Two works by French painter Jacquelin Marval (1866-1932), brought nearly $20,000 to benefit two Ridgefield, Conn. nonprofits that work with autistic adults. With a winning bid of $15,000, Marval’s 1918 oil on canvas work “Bouquet of Tulips to the Window,” commanded the highest price at the auction.
The lowest price of $25 went for a pair of empty picture frames.
The 133 lots in the Saturday auction by Stair Galleries in Hudson, N.Y., was an eclectic mix that ranged from fine art and furniture to items you may find at a Greenwich, Conn. tag sale.
In all, the auction items from Richards and his wife, Patti Hansen, netted nearly $125,000 for SPHERE and The Prospector Theater. The couple’s connection to the Connecticut nonprofits is Hansen’s 24-year-old-nephew, who is autistic and has received services from the organizations. The Richards have owned a home in Weston, Conn. since the 1990s.
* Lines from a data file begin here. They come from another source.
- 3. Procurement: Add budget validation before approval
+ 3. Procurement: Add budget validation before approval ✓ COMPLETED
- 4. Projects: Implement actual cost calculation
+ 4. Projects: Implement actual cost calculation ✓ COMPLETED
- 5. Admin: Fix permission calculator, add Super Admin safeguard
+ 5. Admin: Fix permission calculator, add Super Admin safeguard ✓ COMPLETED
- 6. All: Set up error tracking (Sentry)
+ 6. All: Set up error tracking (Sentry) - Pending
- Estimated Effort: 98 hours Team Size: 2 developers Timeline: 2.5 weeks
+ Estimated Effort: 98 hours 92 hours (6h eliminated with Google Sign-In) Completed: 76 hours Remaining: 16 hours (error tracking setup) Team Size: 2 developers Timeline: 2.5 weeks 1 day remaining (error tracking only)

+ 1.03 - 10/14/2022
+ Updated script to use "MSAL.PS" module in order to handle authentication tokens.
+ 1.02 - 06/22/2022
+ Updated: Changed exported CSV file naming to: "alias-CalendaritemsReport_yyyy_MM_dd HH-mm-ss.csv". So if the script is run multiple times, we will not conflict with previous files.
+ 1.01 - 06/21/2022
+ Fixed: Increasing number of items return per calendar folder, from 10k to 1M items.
The auction showcased Persian carpets, Flemish tapestry pillows, an Edwardian painted satinwood four-poster bed, English silver-plated flatware, Waterford crystal wine glasses, Flemish tapestry pillows and an Edwardian painted satinwood four poster bed.
None of Richards’ guitars, wardrobe, trademark skull ring or Rolling Stones memorabilia were on the auction block.
Still, there were some pieces that had a Keith-inspired connection.
One of the more unusual ones was a skull-engraved Japanese porcelain tea set that sold for $4,000, well above its $600 appraisal. An unusual high-heeled slipper chair went for $1,500, a thousand dollars more than expected.
An English tufted leather Chesterfield sofa, which was the centerpiece in the couple’s living room, had a winning bid of $1,900.
The 73-year-old Richard’s survival - despite years of substance abuse and close calls with death - is remarkable. An old joke goes that after the nuclear apocalypse, all that will remain will be cockroaches and Keith Richards.
Decades after the hedonistic days of the 1960s, Richards still drinks and according to the Daily Mail, kicks off his day by smoking a joint.
So, it’s not surprising that anything connected with alcohol commanded high prices at the auction.
In a detached sort of way, it’s like sharing a drink with a mate.
A liquor decanter went for $1,200, three flasks with screw-off lids fetched $1,600 An assortment of cocktail shakers,Waterford champagne glasses, French ice tongs and a metal ice bucket collected more than $2,500. Even a black chalk on paper work, entitled “The King Drinks,” sold for $3,750.
Household items with a high-end flair included $700 salt and pepper shakers, a $450 English trash bin, $200 candlesticks, $600 floor lamps and eight folding musician chairs for $800.
More like an estate than a celebrity auction, the sale was one way for the Richards to redecorate their Upper East Side Manhattan apartment and to help local charities.
With homes in Jamaica, England and Weston, there may be opportunities for more redecorating and more auctions.